De magnifiques retrouvailles avec la bouleversante Leïla Huissoud, que j’ai eu le tort de ne pas voir sur scène depuis 2014.
Le concert à lieu au Théâtre Charcot, une salle que j’affectionne particulièrement pour ses lumières et sa qualité de son, toujours au top. J’aime un peu moins le no man’s land qui sépare la scène des premiers gradins, ce qui a toujours tendance à mettre une certaine distance avec le public. Mais l’accueil est toujours souriant, et c’est une belle salle, ne faisons pas la fine bouche
Daphné Swân
La première partie est assurée par Daphné Swân, une jeune artiste electro-pop, accompagnée par Eric Navet à la batterie et l’excellent Laurene Vatier à la basse. La musique de Daphné Swân est protéiforme, allant de morceaux très électro, parfis ambiance dancefloor, à une pop plus onirique. Un set de qualité qui a séduit le Théâtre Charcot pourtant timide.
Leïla Huissoud
J’ai eu la chance de côtoyer Leïla sur scène et backstage en tournée avec Luc Arbogast fin 2013-début 2014, et déjà à l’époque, à 18 ans, elle m’avait fait une forte impression avec sa voix unique, ses textes d’une maturité saisissante et une personnalité attachante. Chacune de ses premières parties, dans les églises, étaient attendues avec excitation par toute l’équipe, et par le public qui commençait à la connaître.

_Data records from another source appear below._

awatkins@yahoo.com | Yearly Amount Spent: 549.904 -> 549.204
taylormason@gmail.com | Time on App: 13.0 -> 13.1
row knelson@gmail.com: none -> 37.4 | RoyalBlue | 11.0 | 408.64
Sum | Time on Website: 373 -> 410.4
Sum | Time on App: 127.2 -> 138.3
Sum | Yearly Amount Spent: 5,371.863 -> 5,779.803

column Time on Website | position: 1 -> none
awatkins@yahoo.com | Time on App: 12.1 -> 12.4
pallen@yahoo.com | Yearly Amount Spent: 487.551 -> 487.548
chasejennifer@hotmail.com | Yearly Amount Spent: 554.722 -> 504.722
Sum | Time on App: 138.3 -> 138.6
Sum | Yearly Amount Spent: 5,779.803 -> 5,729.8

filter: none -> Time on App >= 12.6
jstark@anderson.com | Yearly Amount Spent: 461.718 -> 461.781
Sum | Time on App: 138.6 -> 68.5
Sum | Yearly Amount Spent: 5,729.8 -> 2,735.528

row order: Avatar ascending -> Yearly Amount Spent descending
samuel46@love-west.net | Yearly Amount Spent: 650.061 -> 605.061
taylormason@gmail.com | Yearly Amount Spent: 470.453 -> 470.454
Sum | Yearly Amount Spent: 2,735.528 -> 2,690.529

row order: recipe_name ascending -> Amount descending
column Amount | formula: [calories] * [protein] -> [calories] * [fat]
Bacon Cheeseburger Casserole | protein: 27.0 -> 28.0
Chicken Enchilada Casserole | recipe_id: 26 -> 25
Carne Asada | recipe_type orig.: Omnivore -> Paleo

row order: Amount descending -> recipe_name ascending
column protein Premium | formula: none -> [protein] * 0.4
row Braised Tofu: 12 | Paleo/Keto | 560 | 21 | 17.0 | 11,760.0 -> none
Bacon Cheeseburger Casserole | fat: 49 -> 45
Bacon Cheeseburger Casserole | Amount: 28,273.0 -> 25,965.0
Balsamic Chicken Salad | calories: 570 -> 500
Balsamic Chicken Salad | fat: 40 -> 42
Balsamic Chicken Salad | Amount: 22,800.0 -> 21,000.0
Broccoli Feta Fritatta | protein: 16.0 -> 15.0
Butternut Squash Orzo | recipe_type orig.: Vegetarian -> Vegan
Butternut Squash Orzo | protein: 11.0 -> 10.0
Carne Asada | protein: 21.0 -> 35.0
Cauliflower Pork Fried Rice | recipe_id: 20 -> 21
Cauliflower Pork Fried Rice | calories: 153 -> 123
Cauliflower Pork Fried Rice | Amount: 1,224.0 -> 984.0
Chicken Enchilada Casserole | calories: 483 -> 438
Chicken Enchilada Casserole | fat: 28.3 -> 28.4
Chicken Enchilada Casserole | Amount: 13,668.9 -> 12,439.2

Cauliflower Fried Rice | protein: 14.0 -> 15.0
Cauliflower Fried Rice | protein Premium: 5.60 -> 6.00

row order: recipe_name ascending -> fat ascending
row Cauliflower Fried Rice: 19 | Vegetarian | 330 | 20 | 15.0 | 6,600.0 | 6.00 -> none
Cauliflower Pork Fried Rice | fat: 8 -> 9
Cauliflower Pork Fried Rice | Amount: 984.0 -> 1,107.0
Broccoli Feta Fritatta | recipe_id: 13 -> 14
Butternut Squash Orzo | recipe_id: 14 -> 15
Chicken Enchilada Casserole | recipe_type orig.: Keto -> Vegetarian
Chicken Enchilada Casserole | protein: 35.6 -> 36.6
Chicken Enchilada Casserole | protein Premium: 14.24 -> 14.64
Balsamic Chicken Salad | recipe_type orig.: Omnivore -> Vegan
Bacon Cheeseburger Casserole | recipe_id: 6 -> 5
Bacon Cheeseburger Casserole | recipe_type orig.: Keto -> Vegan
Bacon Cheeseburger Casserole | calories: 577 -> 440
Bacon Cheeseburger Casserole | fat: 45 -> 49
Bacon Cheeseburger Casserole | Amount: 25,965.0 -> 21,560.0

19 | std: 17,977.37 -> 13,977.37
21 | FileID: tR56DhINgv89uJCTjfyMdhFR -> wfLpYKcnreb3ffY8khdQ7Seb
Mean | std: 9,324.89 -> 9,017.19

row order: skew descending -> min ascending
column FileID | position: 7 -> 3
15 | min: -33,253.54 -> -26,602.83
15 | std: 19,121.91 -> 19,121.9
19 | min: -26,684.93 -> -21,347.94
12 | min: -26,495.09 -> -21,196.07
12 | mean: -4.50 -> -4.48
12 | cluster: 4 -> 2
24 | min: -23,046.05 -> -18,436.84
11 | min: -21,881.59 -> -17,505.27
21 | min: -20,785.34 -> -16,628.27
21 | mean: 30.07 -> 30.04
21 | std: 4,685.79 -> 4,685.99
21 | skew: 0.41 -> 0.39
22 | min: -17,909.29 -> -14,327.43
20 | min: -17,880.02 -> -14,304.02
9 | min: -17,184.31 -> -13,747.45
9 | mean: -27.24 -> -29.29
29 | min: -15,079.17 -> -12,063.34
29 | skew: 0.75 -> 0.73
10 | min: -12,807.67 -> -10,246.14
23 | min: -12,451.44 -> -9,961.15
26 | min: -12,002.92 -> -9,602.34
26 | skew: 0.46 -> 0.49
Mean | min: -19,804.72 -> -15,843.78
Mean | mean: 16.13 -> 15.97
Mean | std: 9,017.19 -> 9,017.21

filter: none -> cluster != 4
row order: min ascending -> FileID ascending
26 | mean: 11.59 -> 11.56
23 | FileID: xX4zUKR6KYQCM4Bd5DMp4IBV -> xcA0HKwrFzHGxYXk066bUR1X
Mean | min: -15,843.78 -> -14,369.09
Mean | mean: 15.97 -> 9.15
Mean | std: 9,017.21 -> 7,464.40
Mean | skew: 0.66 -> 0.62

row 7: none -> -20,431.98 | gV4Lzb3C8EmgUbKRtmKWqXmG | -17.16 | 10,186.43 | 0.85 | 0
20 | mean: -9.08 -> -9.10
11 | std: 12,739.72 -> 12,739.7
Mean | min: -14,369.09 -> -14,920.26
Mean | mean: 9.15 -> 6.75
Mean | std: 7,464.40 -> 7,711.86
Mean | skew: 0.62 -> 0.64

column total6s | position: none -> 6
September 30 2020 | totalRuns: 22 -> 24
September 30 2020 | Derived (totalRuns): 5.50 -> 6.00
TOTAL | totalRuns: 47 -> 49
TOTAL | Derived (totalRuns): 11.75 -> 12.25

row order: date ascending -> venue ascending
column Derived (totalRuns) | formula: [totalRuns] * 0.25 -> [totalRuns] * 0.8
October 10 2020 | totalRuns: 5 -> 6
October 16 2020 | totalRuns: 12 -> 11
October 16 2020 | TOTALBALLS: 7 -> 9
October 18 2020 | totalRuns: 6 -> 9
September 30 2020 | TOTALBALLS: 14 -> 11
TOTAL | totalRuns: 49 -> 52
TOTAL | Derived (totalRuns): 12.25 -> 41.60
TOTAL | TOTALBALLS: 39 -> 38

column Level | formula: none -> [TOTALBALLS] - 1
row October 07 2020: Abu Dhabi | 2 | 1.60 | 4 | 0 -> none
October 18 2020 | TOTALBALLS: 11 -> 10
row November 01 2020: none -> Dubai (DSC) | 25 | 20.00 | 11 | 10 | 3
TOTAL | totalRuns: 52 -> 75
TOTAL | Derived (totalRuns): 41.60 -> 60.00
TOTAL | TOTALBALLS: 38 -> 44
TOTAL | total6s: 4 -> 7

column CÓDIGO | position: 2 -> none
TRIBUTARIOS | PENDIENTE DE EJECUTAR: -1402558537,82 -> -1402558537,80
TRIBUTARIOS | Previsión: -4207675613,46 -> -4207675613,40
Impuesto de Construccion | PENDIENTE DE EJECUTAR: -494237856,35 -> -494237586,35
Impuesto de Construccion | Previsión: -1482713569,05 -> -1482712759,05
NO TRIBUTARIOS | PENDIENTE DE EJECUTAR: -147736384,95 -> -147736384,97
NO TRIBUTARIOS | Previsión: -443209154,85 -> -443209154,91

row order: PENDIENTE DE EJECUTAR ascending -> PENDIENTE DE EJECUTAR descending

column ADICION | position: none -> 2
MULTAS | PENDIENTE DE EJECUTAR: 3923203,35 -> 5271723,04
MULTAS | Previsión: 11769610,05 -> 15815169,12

Depuis le temps a passé, et Leïla s’est battue pour exprimer son art sur scène et sur album. Elle en a trois à son actif, en plus de l’EP « En Chantier » en 2014, l’Ombre en 2017, révélant cette noirceur teintée d’humour noir qu’elle cultive toujours sur scène, puis « Auguste » l’année suivante, où elle continuait à se forger un personnage. Et enfin « La Maladresse », sorti en 2024, un titre d’album on ne peut plus adéquat pour Leïla, qui incarne à merveille ce personnage désabusé, à l’humour sans concessions, parfois en décalage assumé.
En 2014, Leïla c’était une voix, un guitare, et de l’aplomb. En 2024, c’est une reine de la scène.
Elle est accompagnée de deux musiciens, Rémi Mercier au clavier et d’Antoine Graugnard aux guitares, elle commence le set en nous tournant le dos, regardant défiler les gares « Avant Nantes ». C’est magnifiquement évocateur, entre parties racontées, pas loin du slam, et parties chantées. Elle enchaîne sur le puissant « La niaise », chair de poule assurée lorsque sa voix si particulière se casse lorsqu’elle force sur la gorge. L’émotion est au rendez-vous avec la magnifique déclaration « Lettre au père ».
Elle joue avec son public, avec des intermèdes savoureux on l’on apprends le rapport entre café, confinement, rouleau de papier toilette et La Maladresse. Ses compères musiciens participent activement à la mise ne scène, avec des lectures et autres échanges avec Leïla. Ses textes font mouche particulièrement lorsqu’elle parle de la banalité des gens avec une tendresse particulière. « Soleil 1,2,3 » est peut-être l’une de mes préférées, elle reste en tête des jours après le concert. « Les chansons tristes », avec un texte aussi beau que « Quand ils s’offrent c’est à la nuit / Ils ont lâché la rancœur / Leur douceur ne vient pas du joli / Mais de béances à l’intérieur / Qui ont quand même choisi la vie« , ou le déjanté « 1,2,3 Soleil » qui réponds à la précédente avec l’impudeur de lunettes de sans-gêne.
Elle s’attaque avec humour au livres de développement personnel, avec la chanson éponyme, avant de dédier la chanson suivantes aux bâtisseuses « A tes amours », qui dépeint avec justesse ces hommes qui sont le fruit de leur rencontres amoureuses. « Derrière un grand homme, il y a ses drames, et ils ressemblent à vos prénoms. »
Histoire de nous achever, sur une note de désespoir, elle reprends, seule à la guitare « J’entends, j’entends » de Louis Aragon. Le texte seul est déjà splendide, mis en musique et interprété par Leïla, c’est un moment de concert qui marque pour longtemps.
Leïla Huissoud a de quoi vous faire chavirer. Entre son impertinence et la beauté humaniste de sa plume, sa musique est un petit bijou qui prend tout son éclat sous les lumières des projecteurs, pas loin de chez vous, des larmes au coin de syeux.